The Hollywood Reporter: Sunny Hostin on “Taking a Risk” in New Memoir to Champion People of Color

By Lexy Perez

Ahead of the release of “I Am These Truths,” “The View” co-host and legal journalist spoke about the revealing foreword to her book, navigating the gray area of being biracial and why the country’s diversity reckoning is “a movement, not a moment.”

Sunny Hostin wasn’t sure she had a story to tell for a memoir.

“I’m only 50 and I was thinking, ‘Do I really have a story?’ ” Hostin tells The Hollywood Reporter. But after receiving encouragement from her book agent and Supreme Court Justice Sonia Sotomayor, she realized that her story would be “important to young women of color” given “there aren’t enough stories of representation out there.”

Throughout her 268-page memoir, I Am These Truths: A Memoir of Identity, Justice and Living Between Two Worlds (HarperOne), the Emmy-winning legal journalist and The View co-host details the prominent moments in her life that helped shape her as a woman. Growing up as the daughter of a Puerto Rican mother and Black father, Hostin chronicles navigating two worlds as a biracial woman and shares personal anecdotes from her school years, motherhood as well as her legal career and time working on The View. 

The timing of her book’s release is arriving in a time that’s “very different,” Hostin says. To say her stories are hyper-relevant to the current times would be an understatement: Following the recent deaths of George Floyd and Breonna Taylor by police action, conversations surrounding race and representation continue amid the ongoing movement for racial justice. Hostin says readers now may be willing to “pay attention” to her story because “now people will understand.”

True to her title, Hostin begins her book by pulling no punches to tell her “truths.” In just the first page of her foreword, The View co-host reveals that ABC Network attempted to edit out passages from her book that it deemed put the company in an unfavorable light. Hostin writes that it was confusing as to why a “news organization would try to censor a Puerto Rican, African American woman’s story while they were covering global demonstrations demanding racial equity.” “I didn’t want to believe that racism played a part in their revision requests … Then, on Friday, June 12th, I got a text from a reporter,” she writes in the foreword.

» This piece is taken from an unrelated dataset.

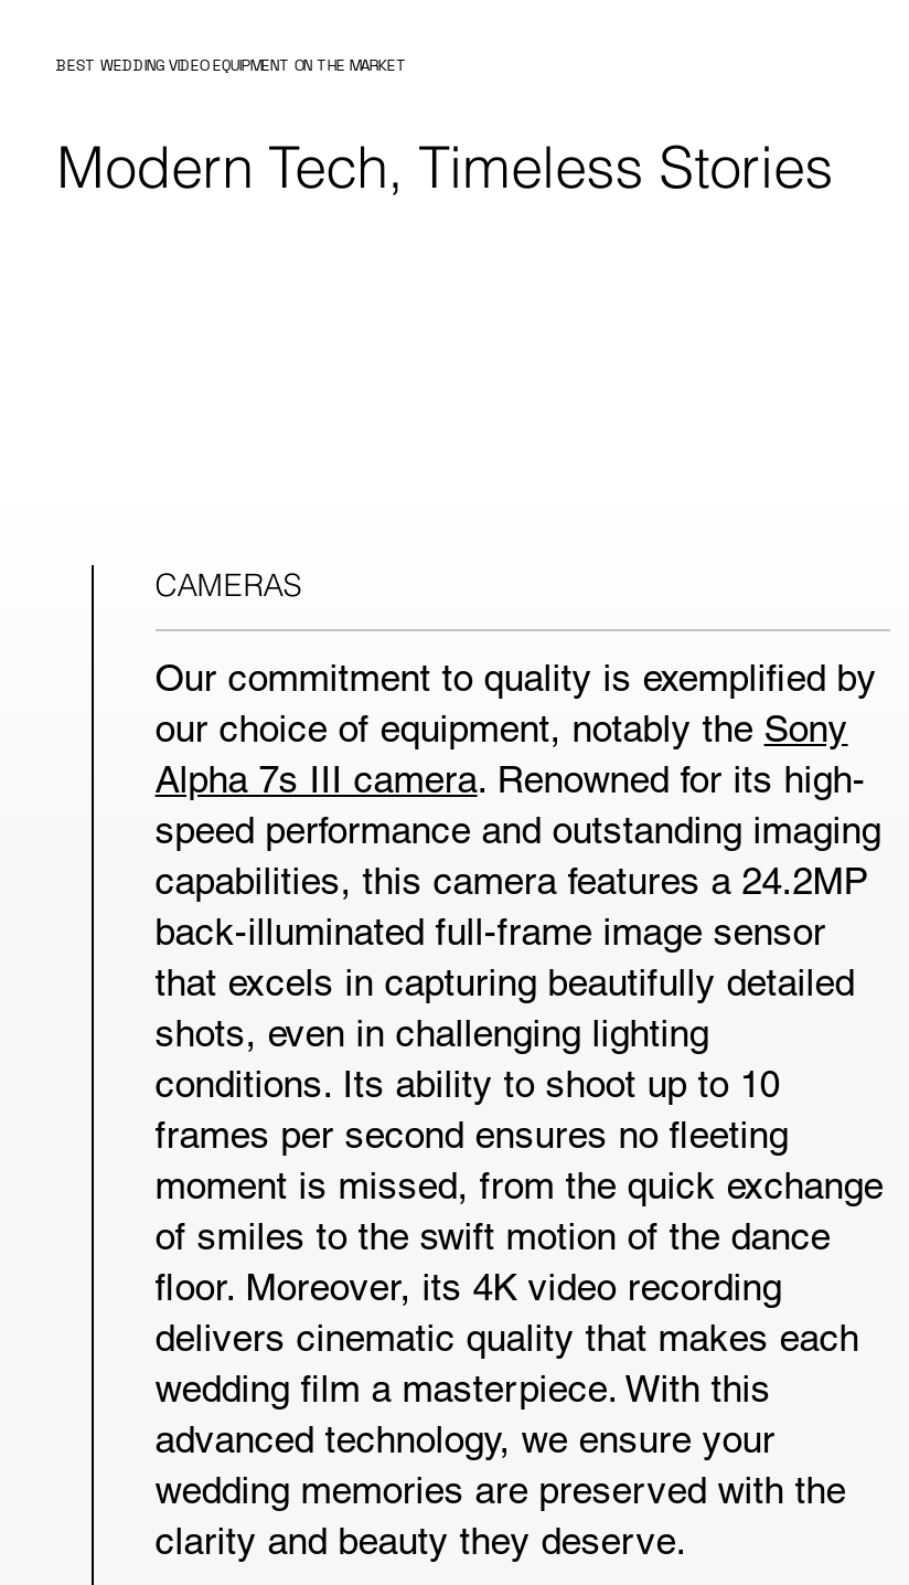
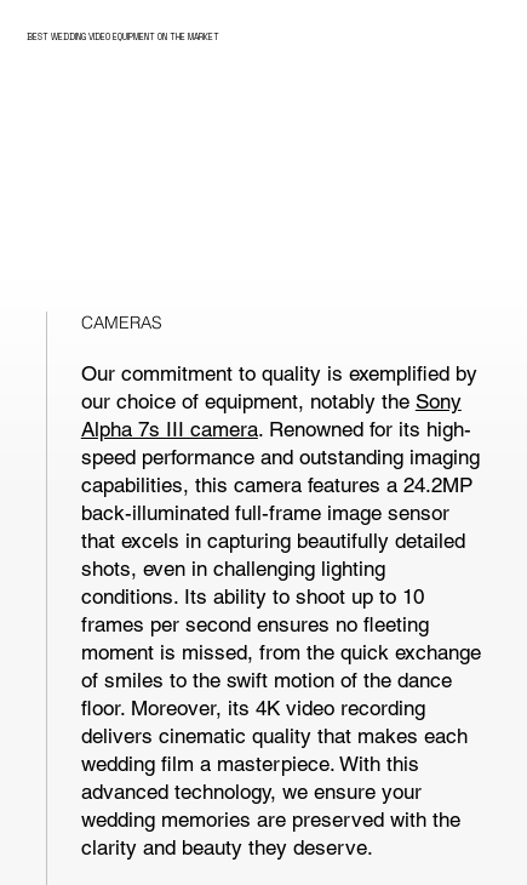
[56,133,833,201] Modern Tech, Timeless Stories -> none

The text pertained to a HuffPost report centered on ABC News senior vp Barbara Fedida who was alleged to have made racially insensitive remarks about colleagues, including Hostin. Fedida would later depart the network following an investigation. Though she doesn’t specify what passages the network wanted removed from her memoir, Hostin says she knows sharing details of the pushback in her forward is “risky” as most don’t “write about their current employers in a book” but it was “important to do.”